### TASK TO CARRY OUT
Report each line of the data that contains the string "total".

-- Opening Marker --

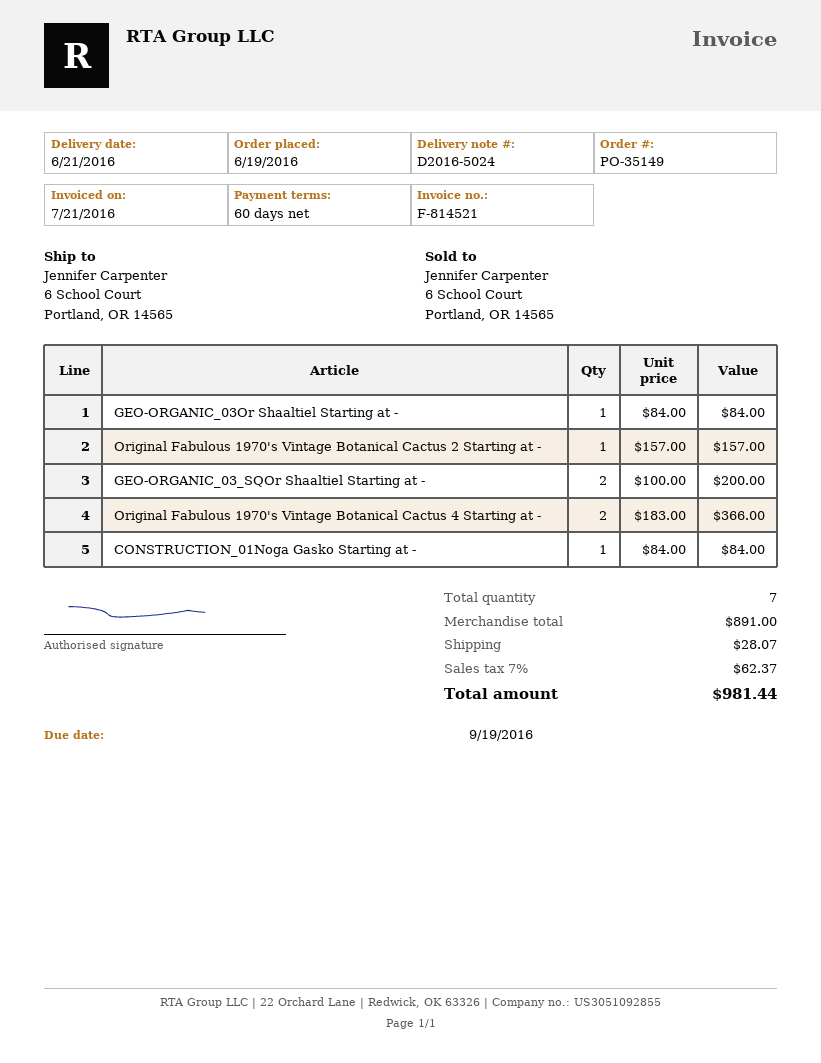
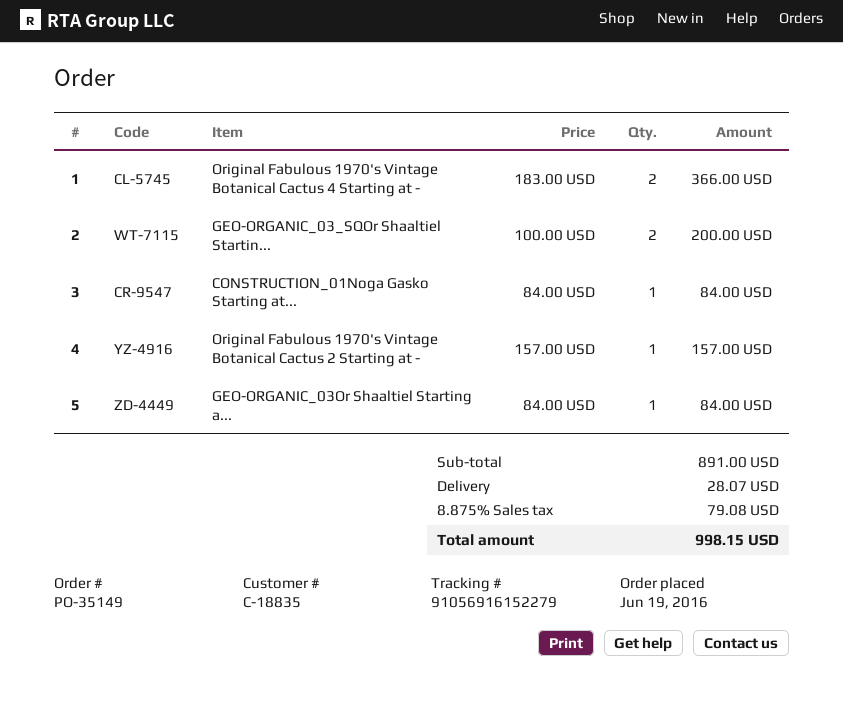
tax: 7% = 62.37 -> 8.875% = 79.08
total: 981.44 -> 998.15

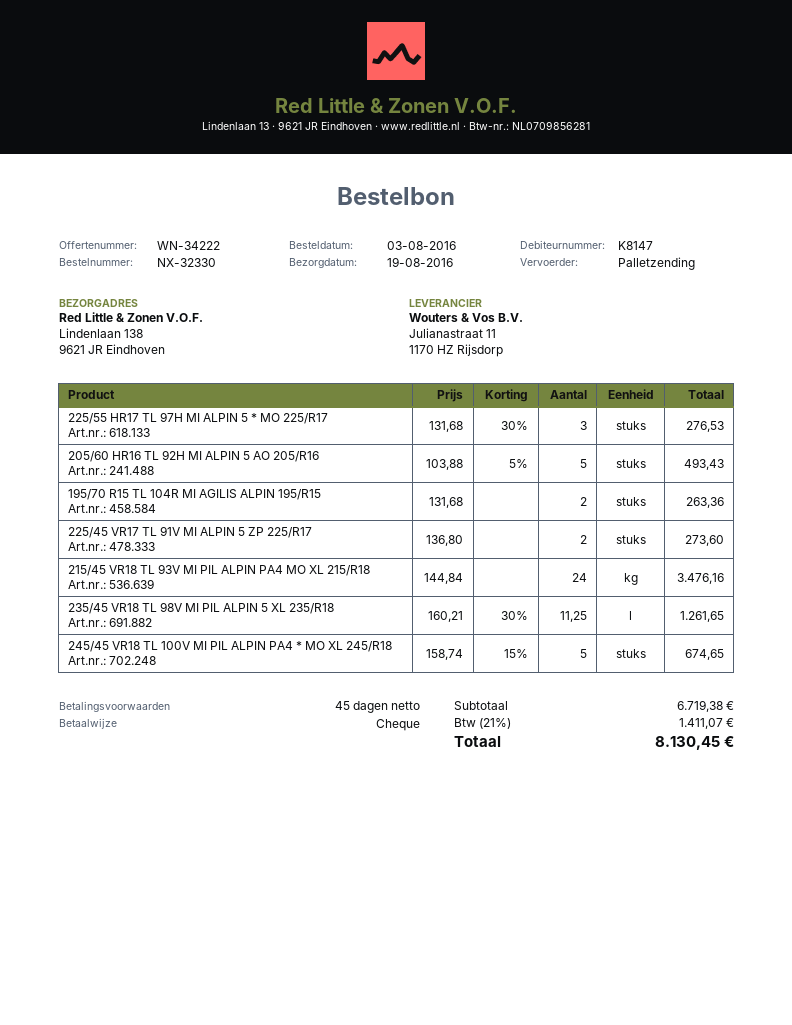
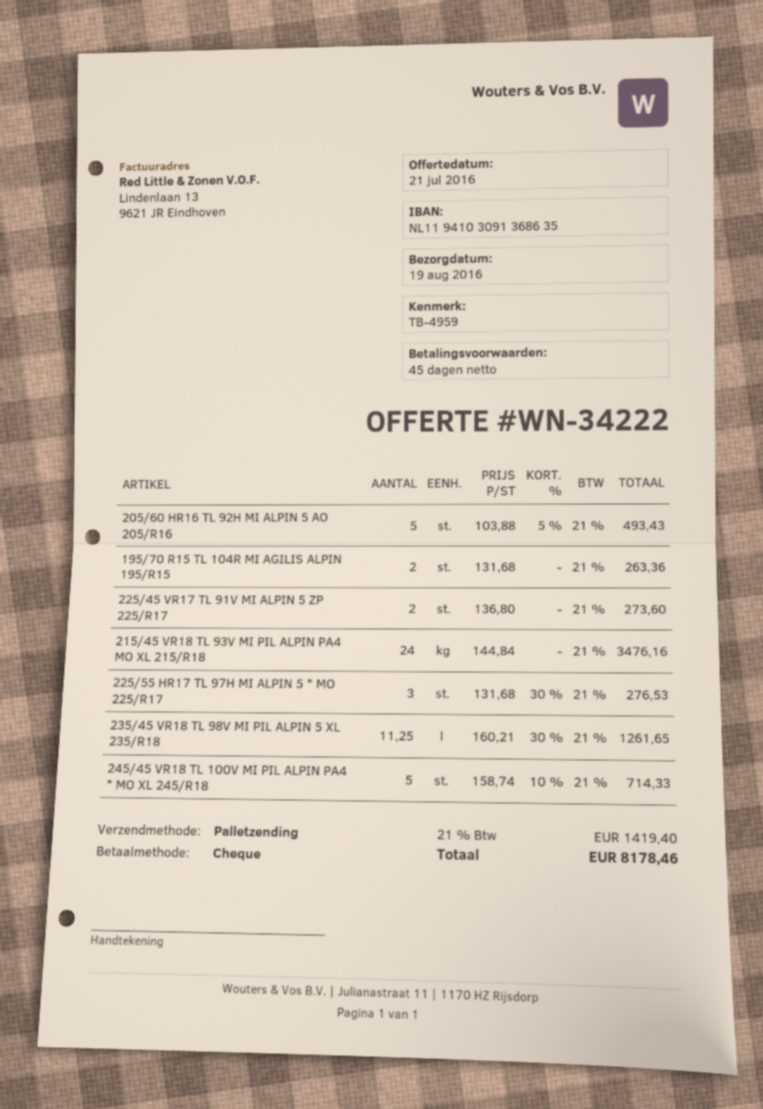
245/45 VR18 TL 100V MI PIL ALPIN PA4 * MO XL 245/R18: 5 x 158.74 - 15% = 674.65 -> 5 x 158.74 - 10% = 714.33
tax: 21% = 1411.07 -> 21% = 1419.40
total: 8130.45 -> 8178.46

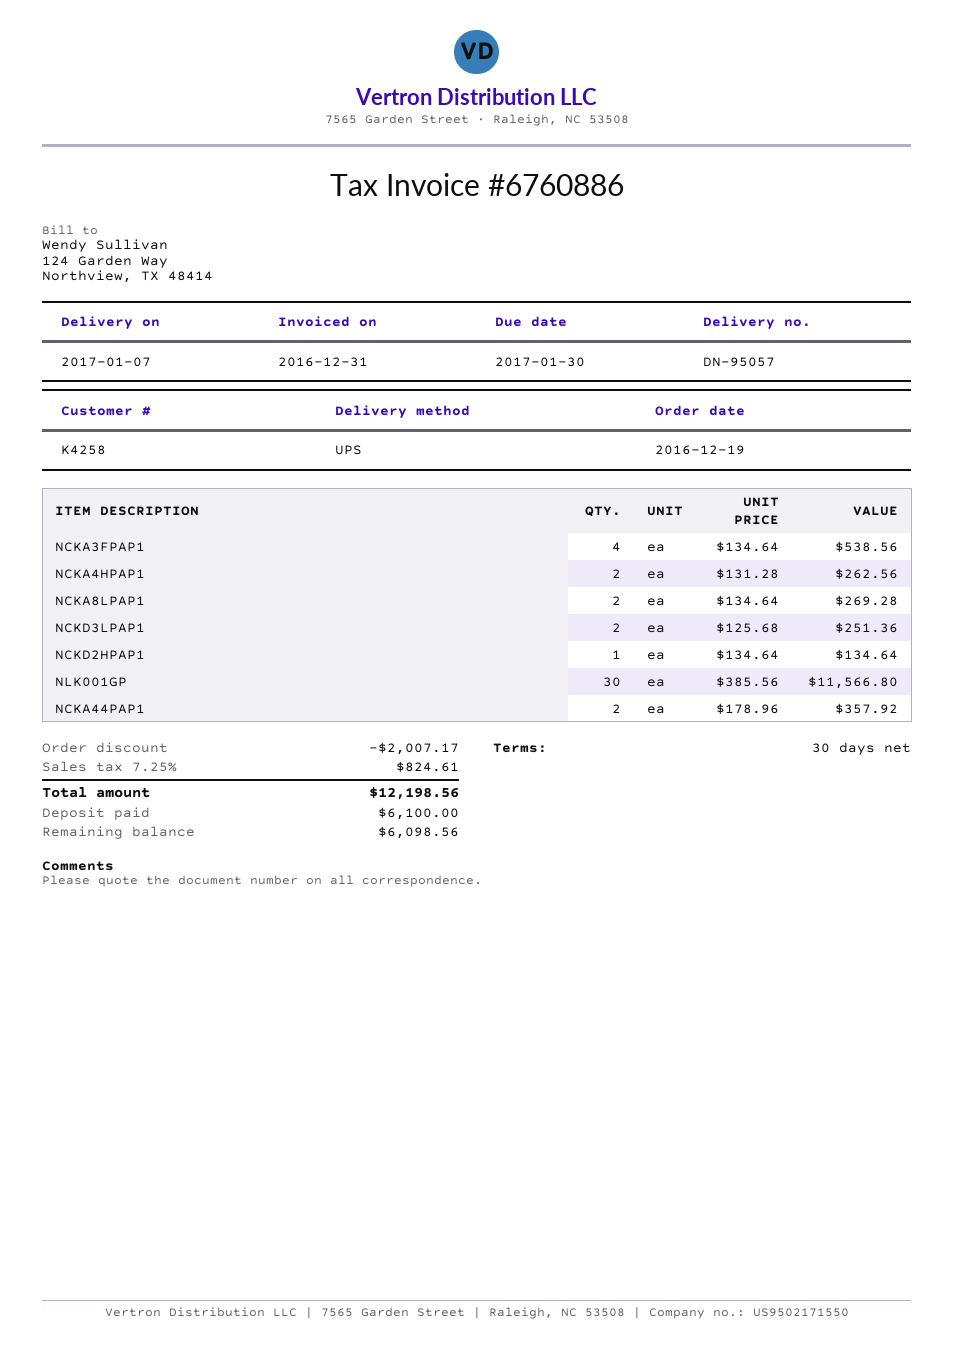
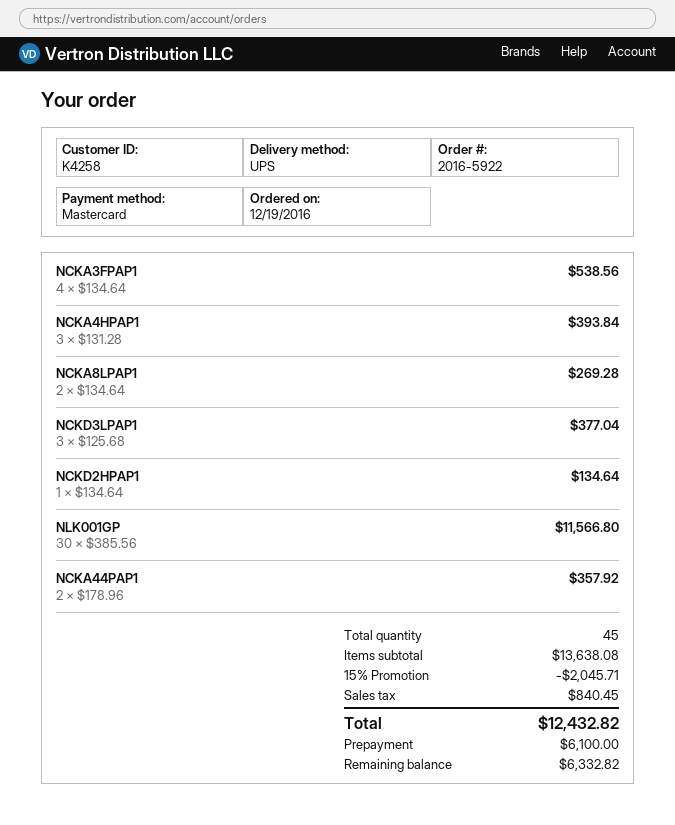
NCKA4HPAP1: 2 x 131.28 = 262.56 -> 3 x 131.28 = 393.84
NCKD3LPAP1: 2 x 125.68 = 251.36 -> 3 x 125.68 = 377.04
discount: 2007.17 -> 2045.71
tax: 824.61 -> 840.45
total: 12198.56 -> 12432.82
balance: 6098.56 -> 6332.82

-- Closing Marker --

### TASK SOLUTION
total: 981.44 -> 998.15
total: 8130.45 -> 8178.46
total: 12198.56 -> 12432.82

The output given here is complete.